>>>>

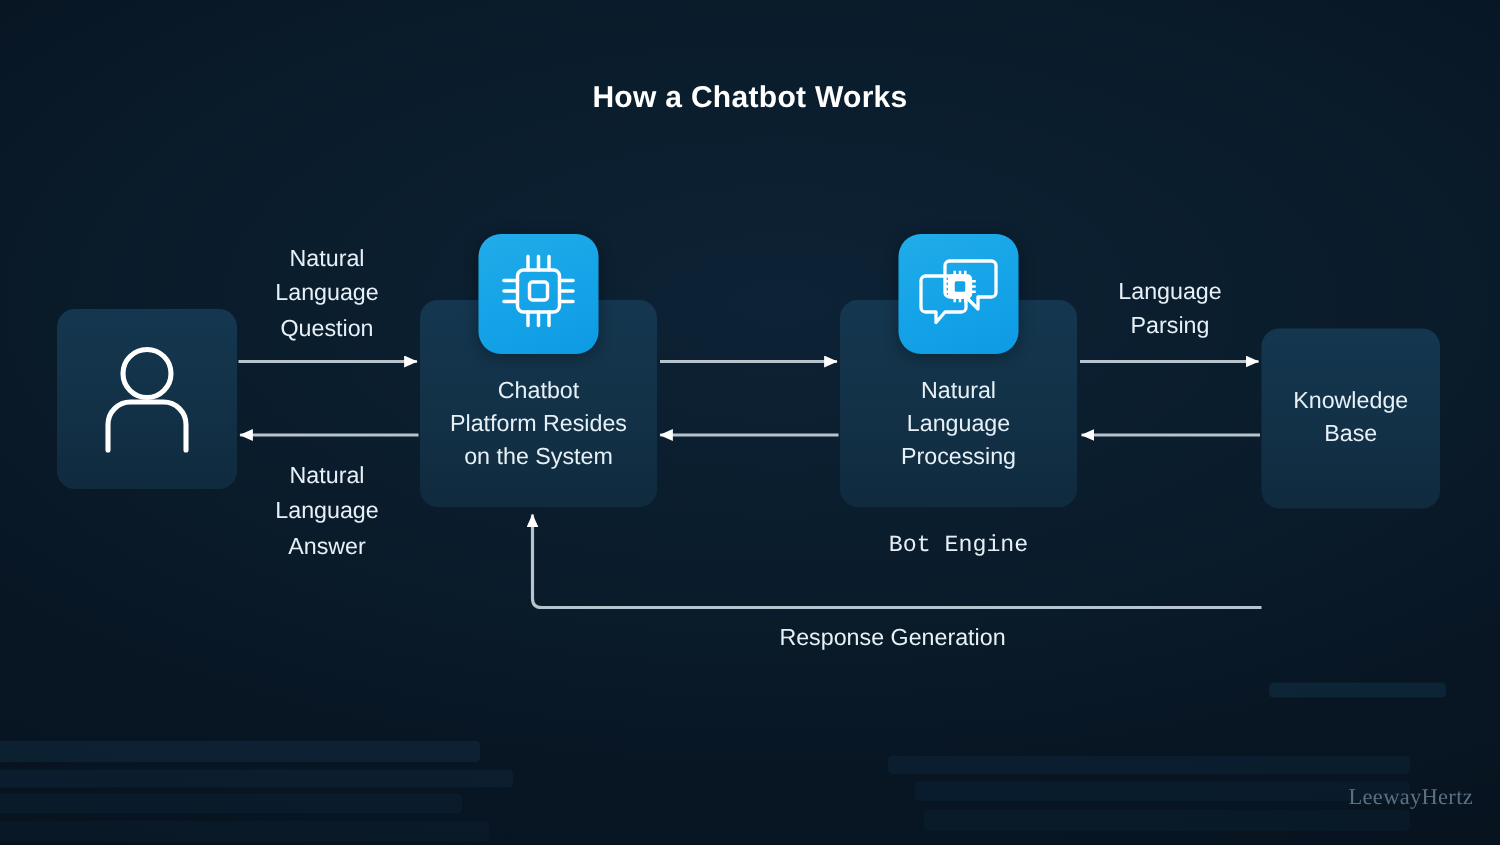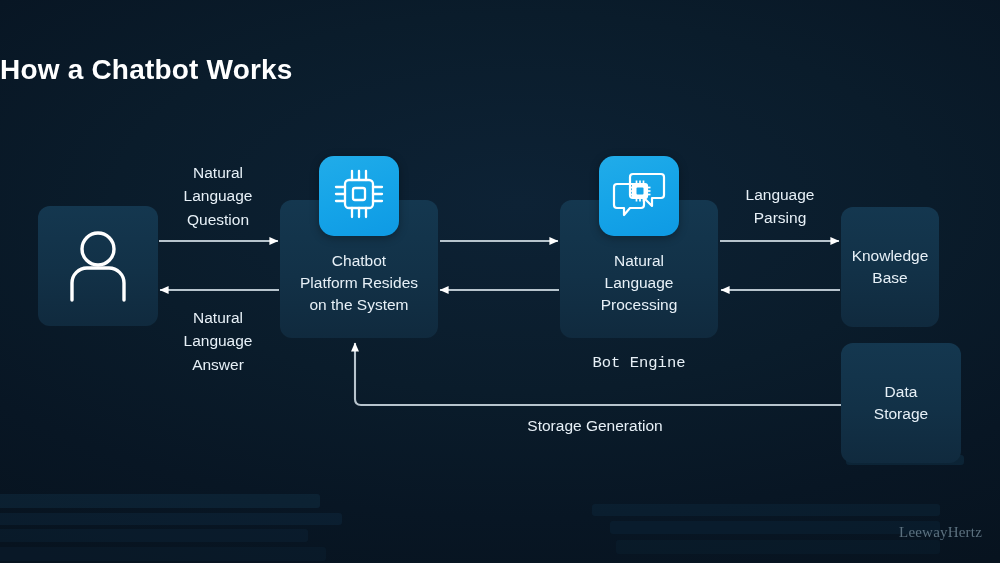--- a/index.html
+++ b/index.html
@@ -24,22 +24,22 @@
     position: absolute;
     border-radius: 3px;
     pointer-events: none;
   }
 
   
   .title {
     position: absolute;
     left: 0; right: 0;
     top: 54px;
-    text-align: left;
-    font-size: 28px;
+    text-align: center;
+    font-size: 20px;
     font-weight: 700;
     letter-spacing: 0.2px;
     color: #ffffff;
   }
 
   
   .node {
     position: absolute;
     background: linear-gradient(180deg, #14374f 0%, #123147 55%, #102a3e 100%);
     border-radius: 12px;
@@ -228,40 +228,36 @@
             <line x1="18.5" y1="26.5" x2="22" y2="26.5"></line>
             <line x1="36" y1="19.5" x2="39.5" y2="19.5"></line>
             <line x1="36" y1="23" x2="39.5" y2="23"></line>
             <line x1="36" y1="26.5" x2="39.5" y2="26.5"></line>
           </g>
         </g>
       </svg>
     </span>
   </div>
 
-  <div class="node" style="left:841px; top:207px; width:98px; height:120px;">
+  <div class="node" style="left:841px; top:219px; width:119px; height:120px;">
     <div class="node-label">Knowledge
 Base</div>
   </div>
 
-  <div class="node" style="left:841px; top:343px; width:120px; height:120px;">
-    <div class="node-label">Data
-Storage</div>
-  </div>
 
   <div class="edge-label" style="left:160px; top:161px; width:116px;">Natural
 Language
 Question</div>
 
   <div class="edge-label" style="left:160px; top:306px; width:116px;">Natural
 Language
 Answer</div>
 
   <div class="edge-label" style="left:722px; top:183px; width:116px;">Language
 Parsing</div>
 
   <div class="edge-label" style="left:569px; top:352px; width:140px;font-family:Liberation Mono, monospace;">Bot Engine</div>
 
-  <div class="edge-label" style="left:490px; top:414px; width:210px;">Storage Generation</div>
+  <div class="edge-label" style="left:490px; top:414px; width:210px;">Response Generation</div>
 
   <div class="watermark">LeewayHertz</div>
 
 </div>
 
 </body></html>

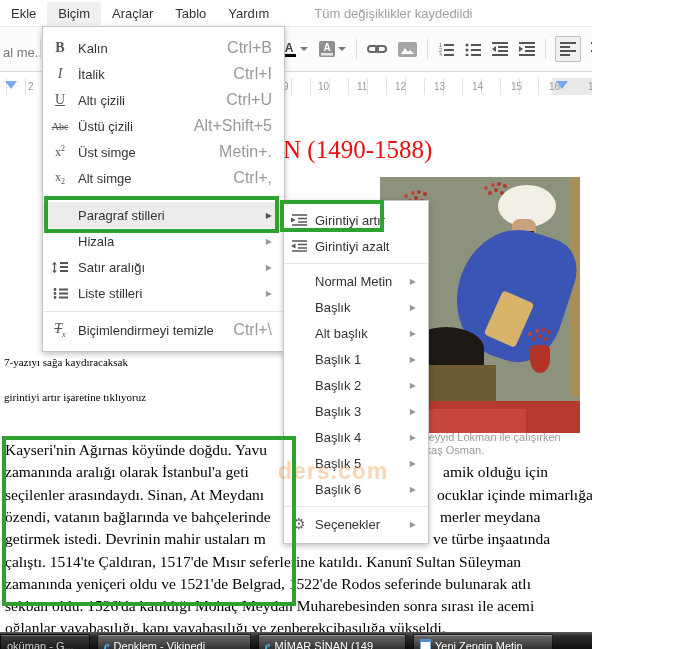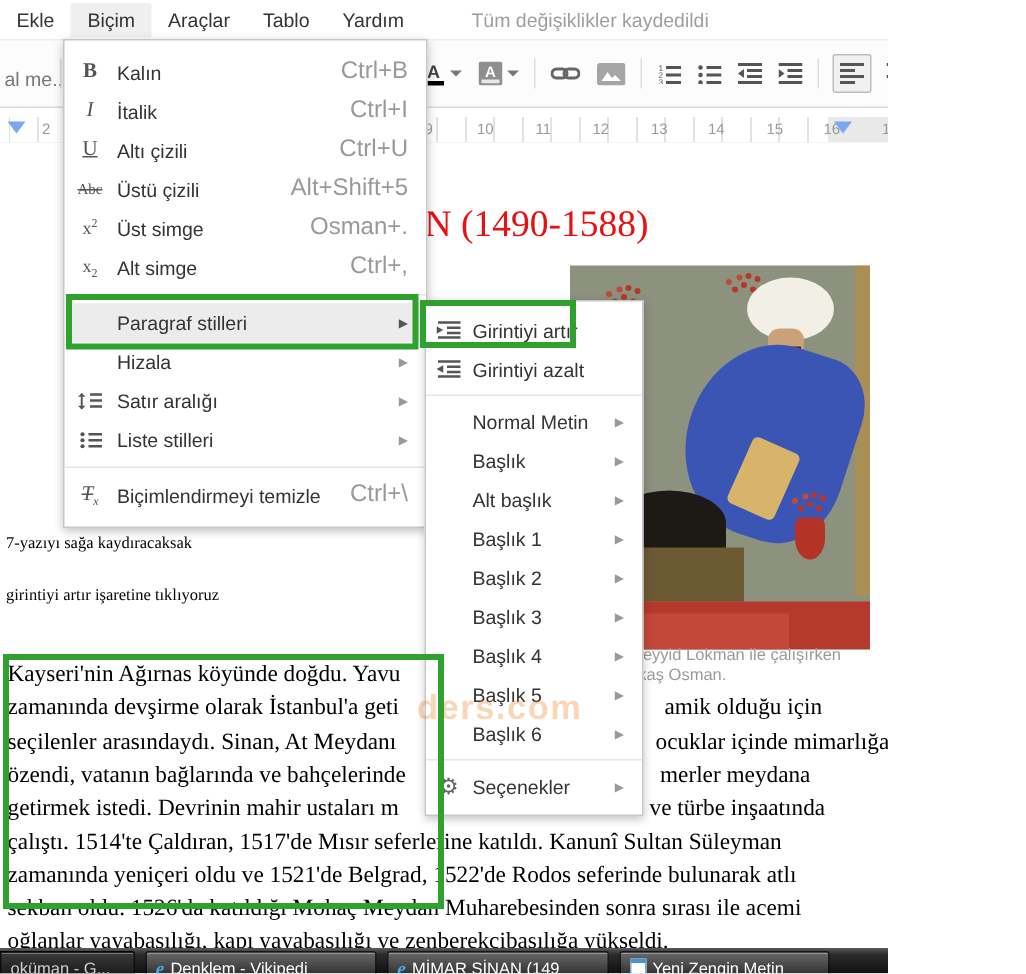--- a/index.html
+++ b/index.html
@@ -242,21 +242,21 @@
     <div style="left:36px;top:232px;width:110px;height:24px;background:#c4473a;"></div>
   </div>
 
   <div class="abs caption nowrap" style="left:406px;top:431px;">an Seyyid Lokman ile çalışırken</div>
   <div class="abs caption nowrap" style="left:406px;top:444px;">Nakkaş Osman.</div>
 
   <div class="abs serifline instr nowrap" style="left:4px;top:356px;">7-yazıyı sağa kaydıracaksak</div>
   <div class="abs serifline instr nowrap" style="left:4px;top:391px;">girintiyi artır işaretine tıklıyoruz</div>
 
   <div class="abs serifline nowrap" style="left:5px;top:441px;">Kayseri'nin Ağırnas köyünde doğdu. Yavu</div>
-  <div class="abs serifline nowrap" style="left:5px;top:463px;">zamanında devşirme olarak İstanbul'a geti</div>
+  <div class="abs serifline nowrap" style="left:5px;top:463px;">zamanında aralığı olarak İstanbul'a geti</div>
   <div class="abs serifline nowrap" style="left:5px;top:486px;">seçilenler arasındaydı. Sinan, At Meydanı</div>
   <div class="abs serifline nowrap" style="left:5px;top:508px;">özendi, vatanın bağlarında ve bahçelerinde</div>
   <div class="abs serifline nowrap" style="left:5px;top:530px;">getirmek istedi. Devrinin mahir ustaları m</div>
 
   <div class="abs serifline nowrap" style="left:443px;top:463px;">amik olduğu için</div>
   <div class="abs serifline nowrap" style="left:437px;top:486px;">ocuklar içinde mimarlığa</div>
   <div class="abs serifline nowrap" style="left:440px;top:508px;">merler meydana</div>
   <div class="abs serifline nowrap" style="left:433px;top:530px;">ve türbe inşaatında</div>
 
   <div class="abs serifline nowrap" style="left:5px;top:553px;">çalıştı. 1514'te Çaldıran, 1517'de Mısır seferlerine katıldı. Kanunî Sultan Süleyman</div>
@@ -293,21 +293,21 @@
           <span class="gly st">Abc</span>
         </span>
       <span class="lbl">Üstü çizili</span>
       <span class="sc">Alt+Shift+5</span>
     </div>
     <div class="mi">
       <span class="ic">
           <span class="gly sup">x<sup>2</sup></span>
         </span>
       <span class="lbl">Üst simge</span>
-      <span class="sc">Osman+.</span>
+      <span class="sc">Metin+.</span>
     </div>
     <div class="mi">
       <span class="ic">
           <span class="gly sub">x<sub>2</sub></span>
         </span>
       <span class="lbl">Alt simge</span>
       <span class="sc">Ctrl+,</span>
     </div>
     <div class="msep"></div>
     <div class="mi hl">

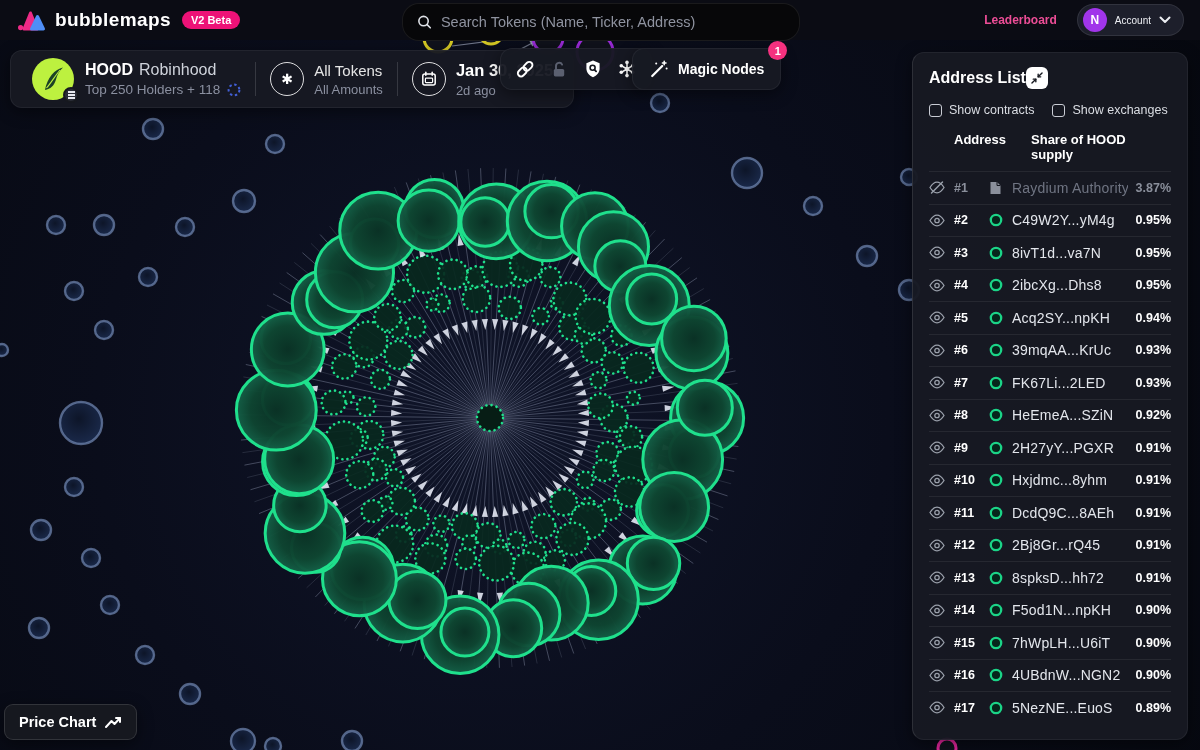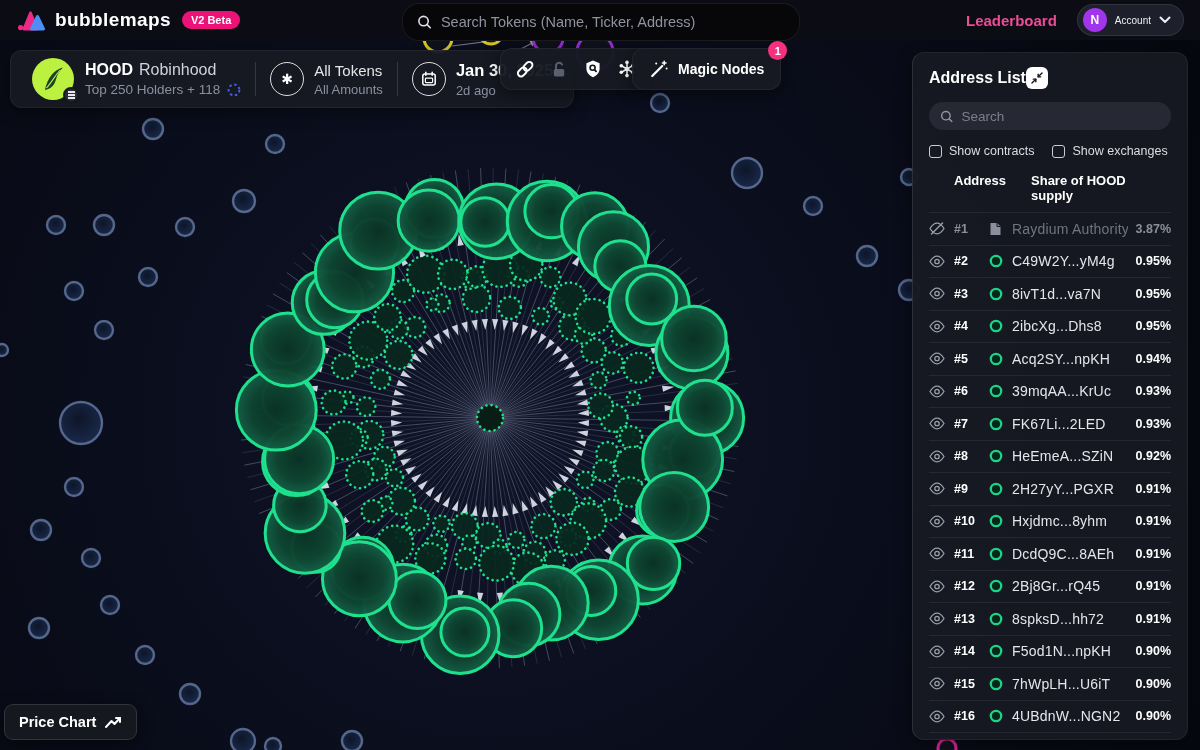--- a/index.html
+++ b/index.html
@@ -28,21 +28,21 @@
     position:absolute; left:402px; top:3px; width:398px; height:38px;
     background:#070709; border:1px solid rgba(255,255,255,.08); border-radius:17px;
     display:flex; align-items:center; gap:9px; padding:0 14px;
   }
   .top-search input {
     background:transparent; border:none; outline:none; color:#dfe2e8;
     font-size:14.5px; width:100%; font-family:"Liberation Sans",sans-serif;
   }
   .top-search input::placeholder { color:#8f93a0; }
   .topbar-right { margin-left:auto; display:flex; align-items:center; gap:20px; }
-  .leaderboard-link { font-size:15px; font-weight:600; cursor:pointer; }
+  .leaderboard-link { font-size:12px; font-weight:600; cursor:pointer; }
   .account-btn {
     height:32px; background:#1d1f2b; border:1px solid rgba(255,255,255,.09);
     border-radius:17px; display:flex; align-items:center; gap:8px; padding:0 12px 0 5px; cursor:pointer;
   }
   .avatar {
     width:24px; height:24px; border-radius:50%;
     display:flex; align-items:center; justify-content:center;
     font-size:12px; font-weight:700; color:#fff;
   }
   .account-label { font-size:10px; color:#eceef2; }
@@ -705,27 +705,20 @@
     <span class="sb-title">Address List</span>
     <span class="collapse-btn">
       <svg width="14" height="14" viewBox="0 0 18 18">
         <line x1="15.5" y1="2.5" x2="10.5" y2="7.5" stroke="#16181f" stroke-width="1.8" stroke-linecap="round"></line>
         <polyline points="10.5,4.2 10.5,7.5 13.8,7.5" fill="none" stroke="#16181f" stroke-width="1.8" stroke-linecap="round" stroke-linejoin="round"></polyline>
         <line x1="2.5" y1="15.5" x2="7.5" y2="10.5" stroke="#16181f" stroke-width="1.8" stroke-linecap="round"></line>
         <polyline points="7.5,13.8 7.5,10.5 4.2,10.5" fill="none" stroke="#16181f" stroke-width="1.8" stroke-linecap="round" stroke-linejoin="round"></polyline>
       </svg>
     </span>
   </div>
-  <div class="sb-search">
-    <svg width="15" height="15" viewBox="0 0 16 16">
-      <circle cx="7" cy="7" r="5" fill="none" stroke="#8f93a0" stroke-width="1.7"></circle>
-      <line x1="10.8" y1="10.8" x2="14" y2="14" stroke="#8f93a0" stroke-width="1.7" stroke-linecap="round"></line>
-    </svg>
-    <input type="text" placeholder="Search" style="">
-  </div>
   <div class="sb-checks">
     <label class="check">
       <span class="checkbox"></span>
       <span class="check-label">Show contracts</span>
     </label>
     <label class="check">
       <span class="checkbox"></span>
       <span class="check-label">Show exchanges</span>
     </label>
   </div>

<<<<

TASK STATEMENT >>
Wherever the string "viewBox" appears in the data above, report the whole line.

SOLUTION >>
       <svg width="14" height="14" viewBox="0 0 18 18">
-    <svg width="15" height="15" viewBox="0 0 16 16">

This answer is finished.